La menace est claire et le Kazekage n'a pas besoin d'être plus éloquent pour qu'Akihiko imagine les pires sévices au moindre faux pas.
— Oui, Kazekage, je serai à la hauteur, répond-t-il avec assurance, cherchant à refouler ses doutes.
— J’espère, marmonne l'homme en tendant un parchemin au genin. Voici l'équipe à laquelle tu seras rattaché. Vous commencerez demain à la première heure de la matinée.
*
Dès qu'il quitte le bureau du Kazekage, Akihiko se précipite dans une salle heureusement vide. Son souffle s'accélère, mais cela ne semble pas suffisant pour remplir ses poumons et apaiser son esprit.
*Je ne vais pas y arriver.* Ses doigts se crispent et se serrent automatiquement, tandis qu'un fourmillement parcourt ses bras et ses jambes.

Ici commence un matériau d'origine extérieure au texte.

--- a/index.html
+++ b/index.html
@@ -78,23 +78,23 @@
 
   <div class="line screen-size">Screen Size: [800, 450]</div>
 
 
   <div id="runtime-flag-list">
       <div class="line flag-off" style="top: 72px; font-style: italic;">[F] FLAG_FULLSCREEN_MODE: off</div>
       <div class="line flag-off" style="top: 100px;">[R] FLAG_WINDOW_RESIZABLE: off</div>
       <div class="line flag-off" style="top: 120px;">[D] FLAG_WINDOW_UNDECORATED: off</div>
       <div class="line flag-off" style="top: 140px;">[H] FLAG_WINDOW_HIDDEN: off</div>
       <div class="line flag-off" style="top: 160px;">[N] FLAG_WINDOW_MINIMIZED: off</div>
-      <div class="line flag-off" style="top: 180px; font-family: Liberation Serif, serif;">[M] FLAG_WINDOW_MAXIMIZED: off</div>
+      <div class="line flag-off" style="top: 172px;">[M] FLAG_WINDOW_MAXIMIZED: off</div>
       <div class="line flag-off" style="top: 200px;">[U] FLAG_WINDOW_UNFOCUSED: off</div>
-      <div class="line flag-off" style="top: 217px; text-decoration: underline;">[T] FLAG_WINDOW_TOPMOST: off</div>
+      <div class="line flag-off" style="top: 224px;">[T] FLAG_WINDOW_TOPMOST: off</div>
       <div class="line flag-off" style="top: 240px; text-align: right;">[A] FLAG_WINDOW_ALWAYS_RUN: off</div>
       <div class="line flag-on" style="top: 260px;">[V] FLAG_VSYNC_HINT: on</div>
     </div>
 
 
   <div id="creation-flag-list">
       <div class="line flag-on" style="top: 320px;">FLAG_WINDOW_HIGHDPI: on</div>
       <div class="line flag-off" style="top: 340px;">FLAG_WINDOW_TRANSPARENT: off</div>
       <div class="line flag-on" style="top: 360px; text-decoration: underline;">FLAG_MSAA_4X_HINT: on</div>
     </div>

*Je ne vais pas y arriver.* Il a oublié comment respirer, comment apaiser cette angoisse dévorante. Son cœur bat avec force, provoquant un mal de crâne insupportable.
*Incapable.* Akihiko ne se sent pas à la hauteur, il ne croit pas pouvoir assumer une telle responsabilité.
*Tout un village.* Mais à quoi s'attendait-il en fin de compte ? C'est là l'essence même de sa mission ! La question se pose, sans pour autant trouver de réponse. Il n'a pensé qu'à sa famille et à l'honneur qu'il pouvait apporter au nom Yamato.
*Être reconnu, retrouver ma place.* Il se demande dans quelle galère il s'est embarqué. Telle un poison, le doute s'insinue en lui, brouillant ses pensées. Le jeune homme est persuadé qu'il finira par échouer.
*Bon à rien.*Ô, comme il étouffe dans cette pièce. Elle semble rétrécir au fur, prête à l’écraser tel un insecte.
*Je ne peux pas échouer. Pas maintenant.* Des images défilent dans son esprit, des scènes de déshonneur, de rejet et de honte, accentuant sa panique.
*Suis-je à la hauteur ?* Tout son corps lui crie que non, il ne le sera pas et qu’il décevra son père, sa famille et tout un village. Les larmes embuent ses yeux, mais il refuse de les laisser couler.
*Je ne pleurerai pas. Je refuse d’être faible.* Il cède sous le poids des responsabilités, ses genoux claquant douloureusement contre le plancher, alors qu’il craque à la seconde ou cette pensée effleure son esprit. Les larmes coulent finalement.
*Je suis si faible, si insignifiant.* L'angoisse l'engloutit, ne laissant rien dans son sillage si ce n'est ce goût de sel, de jalousie et de peur.
*Je ne suis pas prêt pour tout ça. Pas encore.*Et pourtant, il le sait, à la moindre hésitation, il est un homme mort. Il n'a pas d'autre choix que d'être prêt.